Israel, with a population of 7.4 million, is home to at least 80 human rights organizations, a vibrant free press, a democratically elected government, a judiciary that frequently rules against the government, a politically active academia, multiple political parties, and, judging by the amount of news coverage, probably more journalists per capita than any other country in the world—many of whom are there expressly to cover the Israeli-Palestinian conflict.
Meanwhile, the Arab and Iranian regimes rule over some 350 million people, and most remain brutal, closed and autocratic, permitting little or no internal dissent. The plight of their citizens who would most benefit from the kind of attention a large and well-financed international human rights organization can provide is being ignored as Human Rights Watch’s Middle East division prepares report after report on Israel.
Today, we are living with the fruits of this drift in emphasis and attention.
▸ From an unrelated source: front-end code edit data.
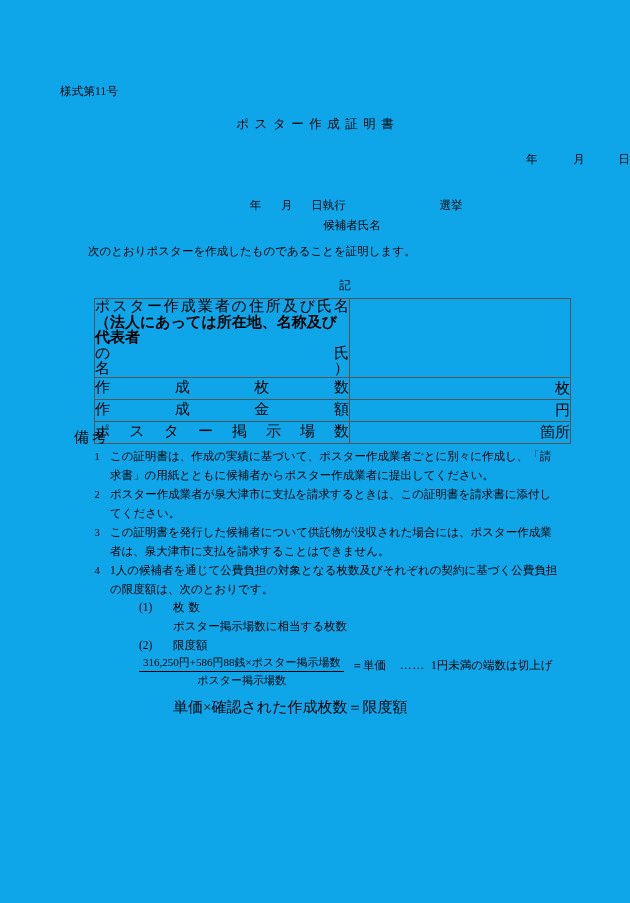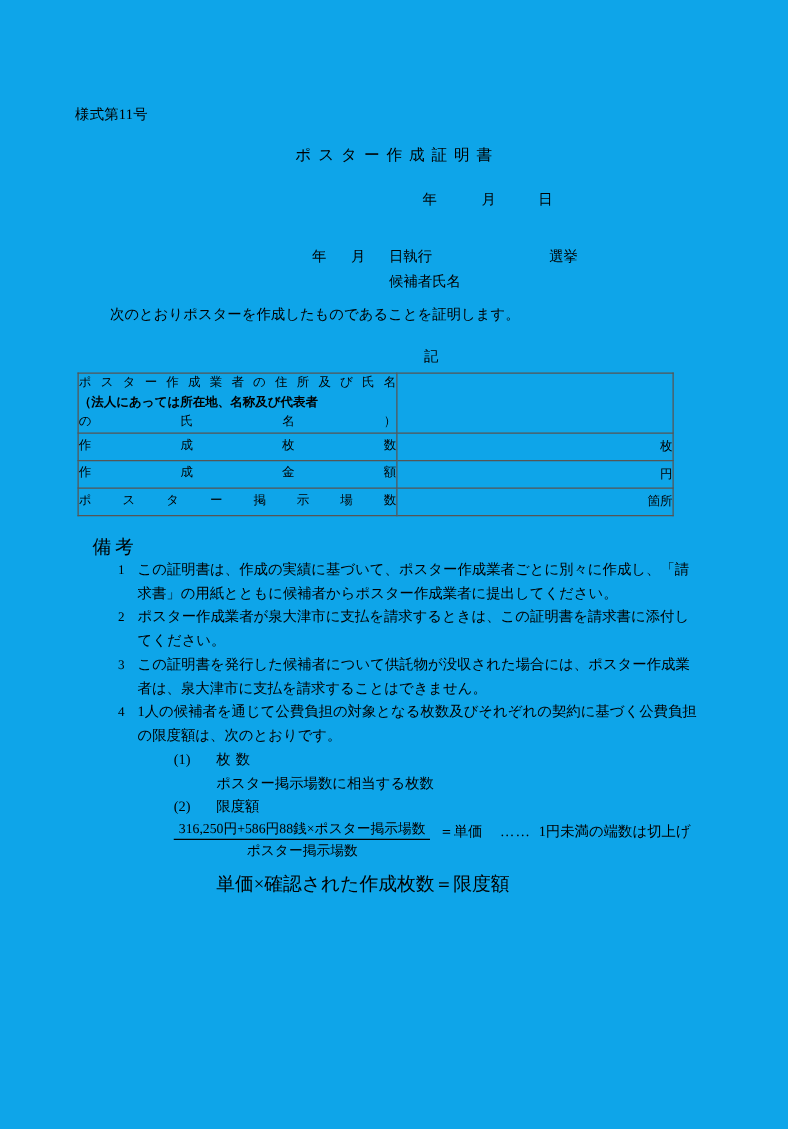"年 月 日" .date-line-1 { text-align: center -> right }
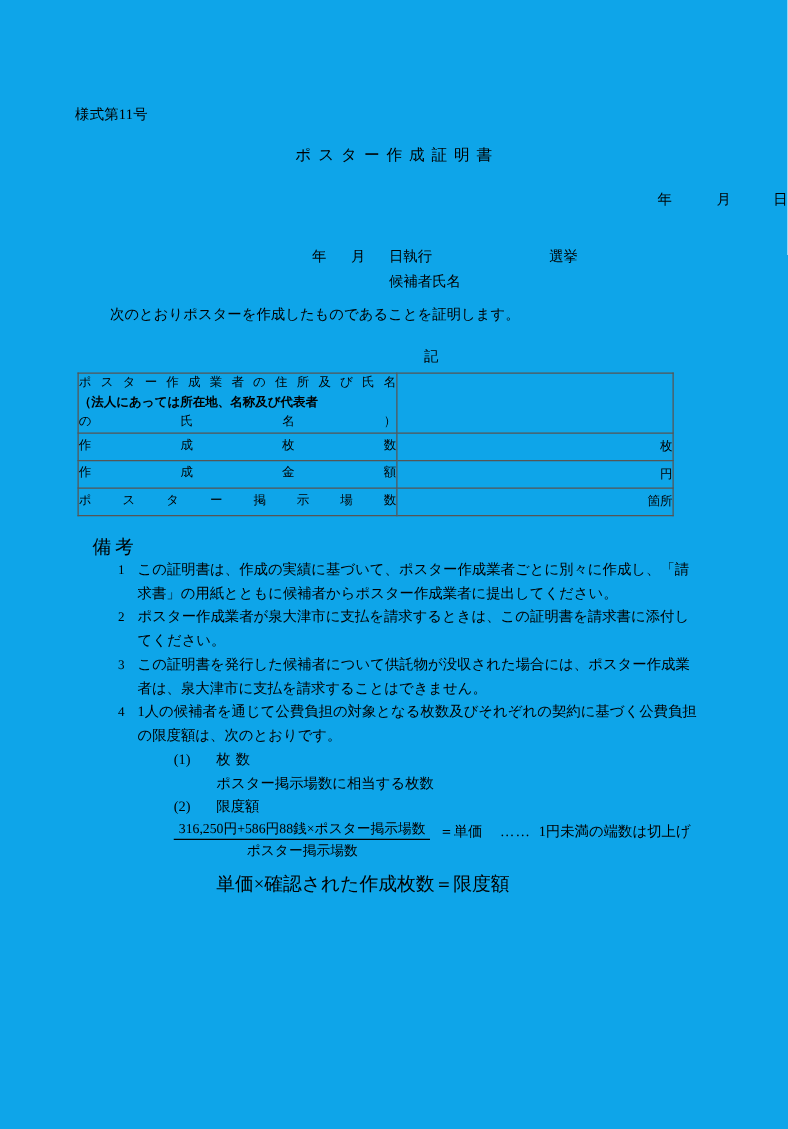"候補者氏名" .cand-name { left: 4px -> 16px }
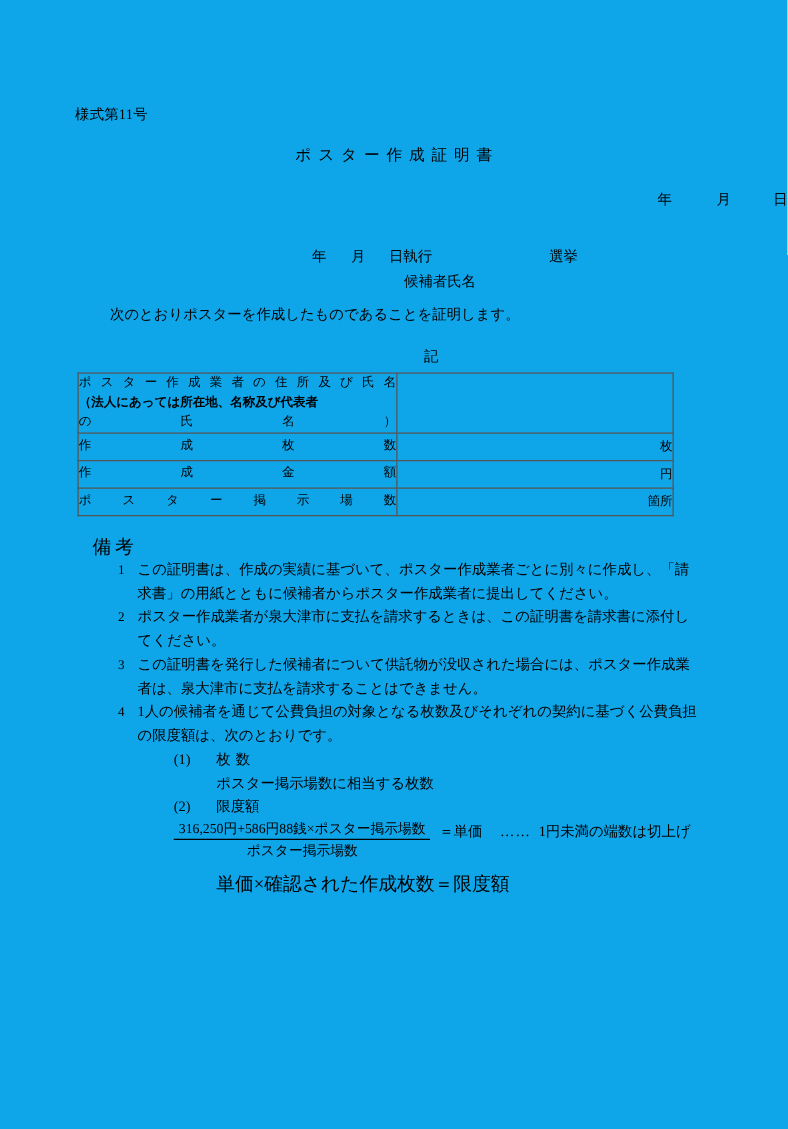"ポスター作成業者の住所及び氏名" table.main { font-size: 10px -> 15px; margin-left: none -> 32px }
NGOs have not merely cast aside the distinction between democracy and dictatorship, they have capsized it. In spite of the vilification of Israel, Israelis still fight because they have no choice. But Americans, oceans away from the bloody mayhem of the Middle East, feel under no such obligation. For five years, Americans sent their tax dollars and their young men and women to the Middle East in support of a free Iraq, only to be told by the world’s most respected humanitarians that they were no better than the savage Ba’athists they had overthrown. Those who accepted the accusation were ashamed. Those who did not were resentful. And so they elected Barack Obama, who pledged to keep the country out of further foreign conflicts. The price of this American withdrawal from the region has been the devastation of Syria and the surrender of Iraq as far less scrupulous actors have filled the vacuum—to say nothing of the ensuing refugee crisis.
Liberal democracies are not just valuable for the freedoms they afford their own citizens, but for the way in which they behave. The reckless practice of holding them to higher standards than those demanded of totalitarian actors, and the misrepresentations of international law this requires, has produced a morally disfigured view of the world and of the ethics of military conflict. It has made it harder for democracies to defend themselves or sell potentially costly humanitarian interventions to their own war-weary publics. It has helped to undermine the post-Cold War liberal order and empowered its most brutal and cynical enemies. Arresting this slide requires us to recover the moral clarity and self-confidence described by Bernstein in his Times article. The costs of continued confusion are already steep, and they are still rising.